[Start of Attachment]

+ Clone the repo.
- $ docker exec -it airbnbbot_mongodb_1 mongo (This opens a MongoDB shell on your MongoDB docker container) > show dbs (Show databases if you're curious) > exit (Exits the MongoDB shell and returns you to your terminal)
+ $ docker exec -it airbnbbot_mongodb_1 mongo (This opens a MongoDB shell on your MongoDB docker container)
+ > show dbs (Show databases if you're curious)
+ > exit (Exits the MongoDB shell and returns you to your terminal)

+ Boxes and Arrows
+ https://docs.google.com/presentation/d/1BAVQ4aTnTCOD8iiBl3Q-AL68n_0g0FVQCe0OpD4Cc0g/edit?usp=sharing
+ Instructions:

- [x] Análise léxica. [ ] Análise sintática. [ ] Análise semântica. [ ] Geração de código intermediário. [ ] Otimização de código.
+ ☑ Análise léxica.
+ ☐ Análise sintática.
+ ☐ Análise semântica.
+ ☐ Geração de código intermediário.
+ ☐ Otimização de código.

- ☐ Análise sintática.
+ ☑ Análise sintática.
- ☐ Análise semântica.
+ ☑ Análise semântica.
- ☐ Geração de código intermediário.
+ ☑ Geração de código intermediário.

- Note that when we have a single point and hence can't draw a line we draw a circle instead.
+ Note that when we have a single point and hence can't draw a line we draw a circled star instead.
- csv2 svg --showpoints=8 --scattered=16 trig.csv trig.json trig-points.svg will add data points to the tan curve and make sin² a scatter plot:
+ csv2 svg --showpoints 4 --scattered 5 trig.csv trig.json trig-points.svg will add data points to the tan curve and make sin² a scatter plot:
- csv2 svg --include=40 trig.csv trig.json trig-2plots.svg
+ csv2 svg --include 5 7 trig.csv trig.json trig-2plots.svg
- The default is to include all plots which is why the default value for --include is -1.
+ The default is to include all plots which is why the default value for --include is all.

[End of Attachment]

[Task statement]:
Every line above needs to be retyped exactly.

[Result of the task]:
+ Clone the repo.
- $ docker exec -it airbnbbot_mongodb_1 mongo (This opens a MongoDB shell on your MongoDB docker container) > show dbs (Show databases if you're curious) > exit (Exits the MongoDB shell and returns you to your terminal)
+ $ docker exec -it airbnbbot_mongodb_1 mongo (This opens a MongoDB shell on your MongoDB docker container)
+ > show dbs (Show databases if you're curious)
+ > exit (Exits the MongoDB shell and returns you to your terminal)

+ Boxes and Arrows
+ https://docs.google.com/presentation/d/1BAVQ4aTnTCOD8iiBl3Q-AL68n_0g0FVQCe0OpD4Cc0g/edit?usp=sharing
+ Instructions:

- [x] Análise léxica. [ ] Análise sintática. [ ] Análise semântica. [ ] Geração de código intermediário. [ ] Otimização de código.
+ ☑ Análise léxica.
+ ☐ Análise sintática.
+ ☐ Análise semântica.
+ ☐ Geração de código intermediário.
+ ☐ Otimização de código.

- ☐ Análise sintática.
+ ☑ Análise sintática.
- ☐ Análise semântica.
+ ☑ Análise semântica.
- ☐ Geração de código intermediário.
+ ☑ Geração de código intermediário.

- Note that when we have a single point and hence can't draw a line we draw a circle instead.
+ Note that when we have a single point and hence can't draw a line we draw a circled star instead.
- csv2 svg --showpoints=8 --scattered=16 trig.csv trig.json trig-points.svg will add data points to the tan curve and make sin² a scatter plot:
+ csv2 svg --showpoints 4 --scattered 5 trig.csv trig.json trig-points.svg will add data points to the tan curve and make sin² a scatter plot:
- csv2 svg --include=40 trig.csv trig.json trig-2plots.svg
+ csv2 svg --include 5 7 trig.csv trig.json trig-2plots.svg
- The default is to include all plots which is why the default value for --include is -1.
+ The default is to include all plots which is why the default value for --include is all.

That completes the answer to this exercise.